Skimming his articles in The Spectator, The Economist and The Times, it was apparent that Alastair’s particular concern was overpopulation, which he blamed on an overly generous welfare system encouraging the feckless to breed. Since he had six kids of his own, he obviously thought sprog overproduction was fine for the appropriately wealthy. Just the one mother, though, which was odd given what Jocasta had said about him. He hadn’t been me-too’d either, but that could just be luck.
He’d gone to Radley College, which was an all-boys boarding school in Oxfordshire. We couldn’t get his results and, like most journalists and PR people, his social media was carefully scrubbed to keep things like his exams and school record secret.
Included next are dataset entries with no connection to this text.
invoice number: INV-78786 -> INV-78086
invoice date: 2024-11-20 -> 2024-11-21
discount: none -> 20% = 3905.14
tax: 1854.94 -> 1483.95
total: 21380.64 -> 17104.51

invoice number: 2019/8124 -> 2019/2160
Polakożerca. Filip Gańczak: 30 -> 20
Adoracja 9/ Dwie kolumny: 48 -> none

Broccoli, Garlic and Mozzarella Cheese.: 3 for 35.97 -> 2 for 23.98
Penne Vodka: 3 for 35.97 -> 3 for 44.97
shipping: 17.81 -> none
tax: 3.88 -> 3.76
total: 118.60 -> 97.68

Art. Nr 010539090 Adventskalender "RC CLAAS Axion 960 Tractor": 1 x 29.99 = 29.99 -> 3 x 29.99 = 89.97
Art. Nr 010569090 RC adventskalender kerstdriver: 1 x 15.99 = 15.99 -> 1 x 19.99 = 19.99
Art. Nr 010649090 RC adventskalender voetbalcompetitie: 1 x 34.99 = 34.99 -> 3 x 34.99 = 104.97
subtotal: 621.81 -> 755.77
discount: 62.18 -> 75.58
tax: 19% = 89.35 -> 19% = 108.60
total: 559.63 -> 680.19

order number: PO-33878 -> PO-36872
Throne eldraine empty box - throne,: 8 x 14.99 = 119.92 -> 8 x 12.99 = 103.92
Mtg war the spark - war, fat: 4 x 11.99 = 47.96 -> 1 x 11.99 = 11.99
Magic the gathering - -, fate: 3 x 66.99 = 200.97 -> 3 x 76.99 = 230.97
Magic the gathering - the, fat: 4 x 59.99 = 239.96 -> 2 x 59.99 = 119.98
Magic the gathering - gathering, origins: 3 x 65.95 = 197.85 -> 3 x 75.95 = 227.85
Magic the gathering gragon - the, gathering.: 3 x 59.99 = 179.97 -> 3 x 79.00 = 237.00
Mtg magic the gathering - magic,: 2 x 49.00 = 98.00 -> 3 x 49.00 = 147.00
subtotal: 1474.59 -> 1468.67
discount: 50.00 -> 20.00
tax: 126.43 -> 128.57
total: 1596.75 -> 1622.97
Manchester University was an odd choice, though – posh kids that fail to reach Oxbridge generally go to Bristol, Edinburgh or, for the true walk of shame, Exeter.
‘Why did you go to Manchester?’ I asked, and again there was the same slow response to the change of tack. I wondered if he was stoned, or perhaps medicated.
‘Girls,’ he said suddenly. ‘I went for the girls. I thought I’d have a better chance at Manchester than at … somewhere else.’
‘Why did you think that?’ asked Guleed.
‘I honestly don’t remember,’ he said. ‘You think lots of stupid things when you’re young, don’t you? To be honest, I went to an all-boys school, so it’s safe to say I was a bit ignorant of the actual practicalities. There were plenty of girls at Manchester so I was right about that.’
‘But then you found religion?’ asked Guleed.
Again the delay as Alastair processed. Then he laughed.
‘Better to say that I was in love with Jackie,’ he said.
‘The Jackie who was in the Bible study group?’ asked Guleed.
‘Of course, of course,’ said Alastair. ‘In those days you wouldn’t have caught me at a group like that otherwise.’
‘Do you remember her full name?’ I asked, since we hadn’t managed to identify her yet.
‘Jackie …? Jackie …?’ said Alastair, and then, triumphantly, ‘Jacqueline Spencer-Talbot.’
‘Was it reciprocated?’ asked Guleed, as I texted Jacqueline’s full name to Stephanopoulos.
‘Definitely reciprocated,’ said Alastair. ‘Providing I did a bit of praying with her first.’
For a moment a proper leer twisted his lips, although it did look more nostalgic than current. Maybe he was over forbidden fruit. He looked off to the left for a moment – lost in memory – and then back at Guleed.